Midsouth’s third claim alleged certain things that occurred after the execution of the contract:

“Hughes has failed and refused to perform its obligations under said contract to the extent that there has been a fail*242ure of consideration on the part of Hughes. Under Paragraph 5 of the contract, Hughes was to complete work thereunder within 30 working days from the date of commencement; the date of commencement was a few days after the date of the contract, and on or about December 1, 1981, Hughes, having failed to perform its said obligations, expressly refused to do anything further by way of performance. Before any excavation took place on subject property, a substantial portion of it was at elevations at or above the ‘flood plain’ as established by the applicable governmental authorities, and that which was not above it was only slightly below it; and the soil was undisturbed, with trees and shrubbery growing thereon, a top layer of topsoil, and undisturbed silty sand for several feet below the topsoil.
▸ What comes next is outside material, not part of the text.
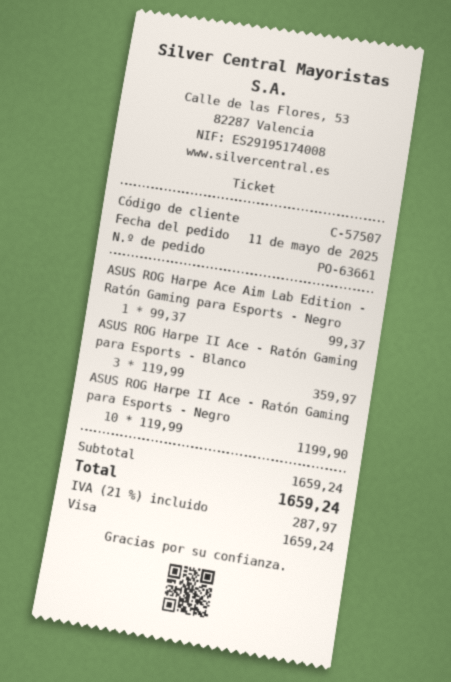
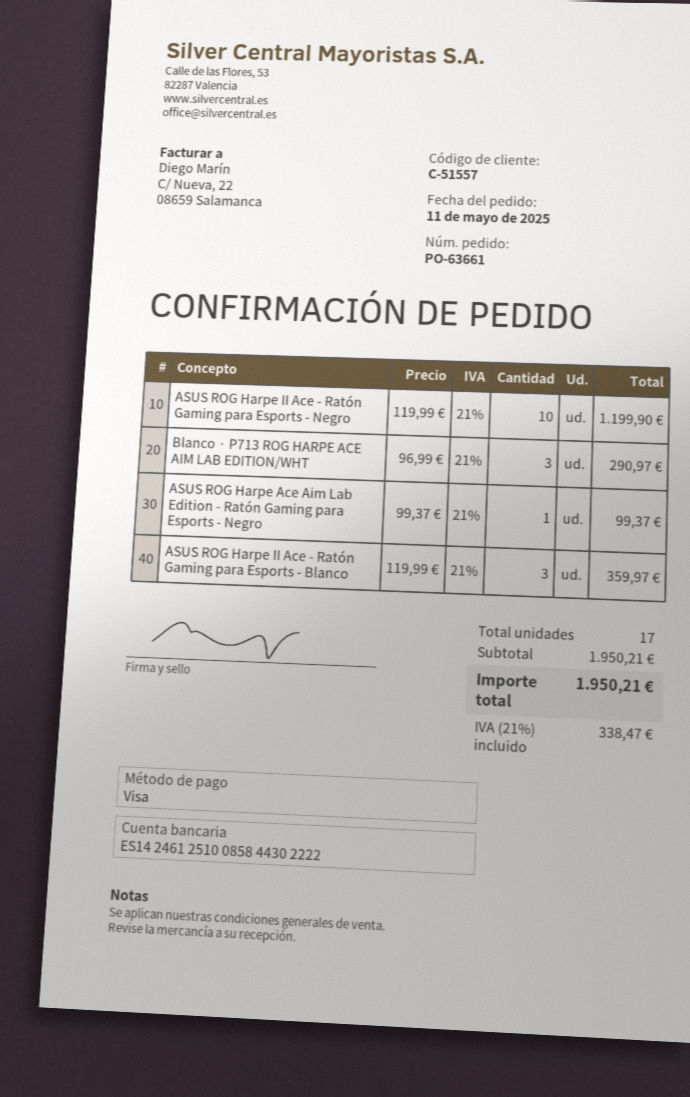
customer number: C-57507 -> C-51557
Blanco · P713 ROG HARPE ACE AIM LAB EDITION/WHT: none -> 3 x 96.99 = 290.97
subtotal: 1659.24 -> 1950.21
tax: 21% = 287.97 -> 21% = 338.47
total: 1659.24 -> 1950.21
Under Paragraph 3 of the contract, Hughes was required to do the following:
“ ‘... provide all materials and equipment and perform the necessary work to cause the site area to be graded to the elevations reflected on Exhibit ‘B’ by the heavy dark contour lines, with equivalent soil quality and relative density to that of the in situ soil before any excavation took place.
“ ‘To obtain the requirement, as defined, the Contractor will remove the soil already placed, unless it is practical to prove acceptable quality and density by sampling.’
“Although Hughes removed a small quantity of soil already placed, it substantially failed and refused to remove huge quantities of soil which had irretrievably mixed therein black sandy topsoil, tree limbs, trunks, branches, shrubbery, leaves and other debris which had been theretofore scraped and bulldozed into place by Hughes or by others under the direction of Hughes. In such filling with soil obtained from Brookley Field, as was performed by Hughes, it failed to a substantial degree to achieve the elevations expressly fixed in the contract. At the elevations fixed in the contract, there was no topsoil in place before any excavation took place; yet Hughes, contrary to the contract provisions, placed a layer of topsoil at and below said elevations. In a substantial portion of the site area covered by the contract, after such purported performance of work as was done by Hughes, there was and remains today large quantities of topsoil to a depth substantially exceeding one foot, as well as large quantities of tree limbs, trunks, branches, shrubbery, leaves and other debris, which had been scraped and bulldozed into place by Hughes or by others under the direction of Hughes, and none of which comprise soil of equivalent quality to that in place before any excavation took place.
“22. Under Paragraph 8 of said contract, the release provisions were subject to three (3) conditions precedent, none of which were satisfied, viz., the work described in the contract was never completed, final approval by the independent engineer thereof was not made in accordance with the provisions of the contract, and the Contractor (Hughes) did not perform all of its undertakings thereunder.
“23. As a result of the breach by Hughes in performance under said contract, Midsouth has been damaged in that subject property is below the elevations agreed upon and the soil is not of the agreed quality, so that value of subject property has been severely diminished, the cost to perform the work not done by Hughes will be very great, and Midsouth has lost the benefit of the option money and sale of a part of subject property, all as hereinabove alleged.”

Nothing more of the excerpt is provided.